The company last year said it has increased its security by integrating with New York-based Coinbase Custody, which undergoes routine financial and security audits, and its assets are backed by a $255 million commercial crime insurance policy.
Company executives emphasize that they don’t advise clients nor make promises, and their goal is to achieve “high consumer trust levels.”
“We’re the onramp to the freeway” for cryptocurrency, said Kevin Maloney, senior vice president of corporate development. “We’re onboarding clients and once they’re on the freeway, they get to choose the car and the speed they’ll go. We don’t recommend; we’re not a broker-dealer. We are simply a service that allows you to self-direct, to self-trade your own assets.”
Maloney has a deep pedigree in Orange County’s financial world, including stints at First American Financial, Pacific Investment Trust and RevOz, the real estate investment arm of Newport Beach’s Bhathals’ family office (see story, page 50).
Maloney said iTrust took off during the pandemic as older adults had more time to research this new field.
“We thought it’d be all millennials with $5,000 to $10,000 accounts, but it ended up being working professionals that are 40 to 65 that sat home during COVID and said ‘what might this do for my future,’” he said.
Another prominent executive is Sara Priola, who manages legal and trust issues for iTrust. Priola co-founded Figure, a San Francisco-based fintech lender that has been valued at $1.2 billion, and Provenance, a blockchain technology designed for the financial services industry.
“She’s always taken seriously the idea of doing things the right way,” Southwick said.
The company originally charged $29 a month fee, which was dropped last year.
It now charges a 1% fee of the value of every trade. The company says it’s conducted $4.5 billion in transactions.
The value of its assets can swing as wildly as the cryptocurrency values; it was $1.5 billion on a recent visit by the Business Journal, down from $2 billion a few days earlier.
The iTrust website lists 28 different cryptocurrencies to choose from, such as Bitcoin, Cardano and Ether, along with gold and silver.
“It’s similar to small cap investing where the customer is picking the individual cryptocurrency itself,” Southwick said. “The only difference is we might be doing it on weekends. We don’t have a close. It’s 24/7.”
Adios Long Beach
Earlier this year, the company decided to leave Long Beach, whose leaders had “a failed opportunity,” company officials said.
“They did all of that redevelopment for downtown,” Southwick said. “Our building was beautiful, but it really wasn’t safe in downtown Long Beach.”
Many of the firm’s software engineers live in Irvine so they decided to move here as a midway point in Southern California. It’s leased a 25,000-square-foot fifth-floor spot at WeWork’s Lakeshore office location, on Von Karman Avenue next to the San Diego (405) Freeway.

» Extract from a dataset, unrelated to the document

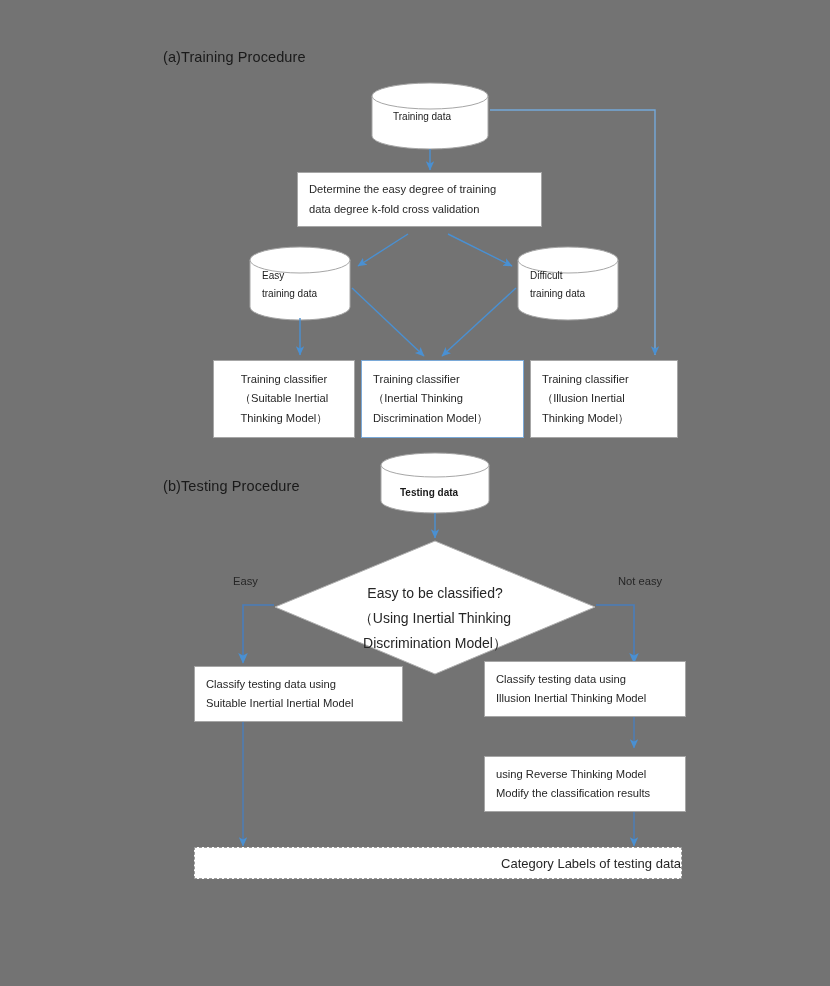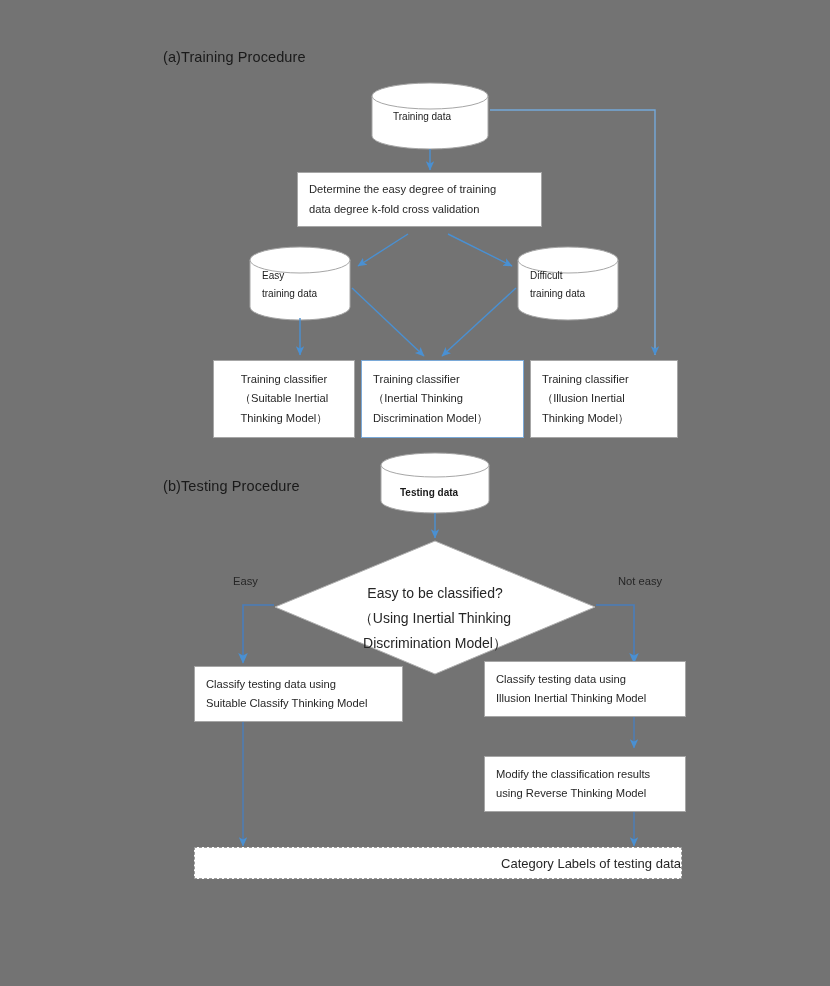"Suitable Classify Thinking Model" div.ln { text: Classify Thinking -> Inertial Inertial }
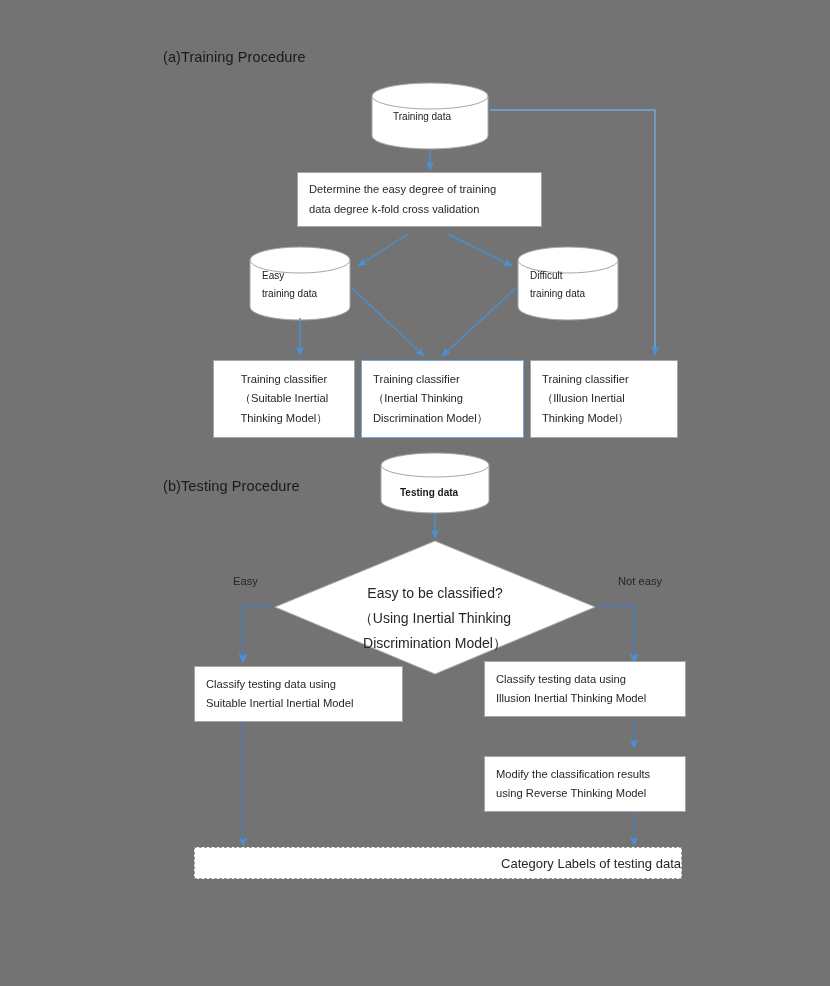"Modify the classification results" div.ln { order: before "using Reverse Thinking Model" -> after "using Reverse Thinking Model" }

“Here in Orange County, there are no safety issues,” Southwick said. “Also, where else are you going to find 25,000 square feet already built out, ready to go with a week’s notice?”
The Irvine spot’s three times the size of its Long Beach base, and gives the company the opportunity to expand significantly more in the future, officials said.
The 1997 Internet
Southwick expects the cryptocurrency industry to grow as awareness increases. Anybody who says they can predict its future in three to four years “is full of it.”
“Cryptocurrency now is like the internet was in 1997—it’s a completely unsettled space,” Southwick said. “We know there’s opportunity. We know it’s big. We don’t know what it will look like.”
“The only thing you can say with certainty is that it won’t look like it does today,” the CEO said.
“Our strategy reflects that feeling. We have all the pieces ready.”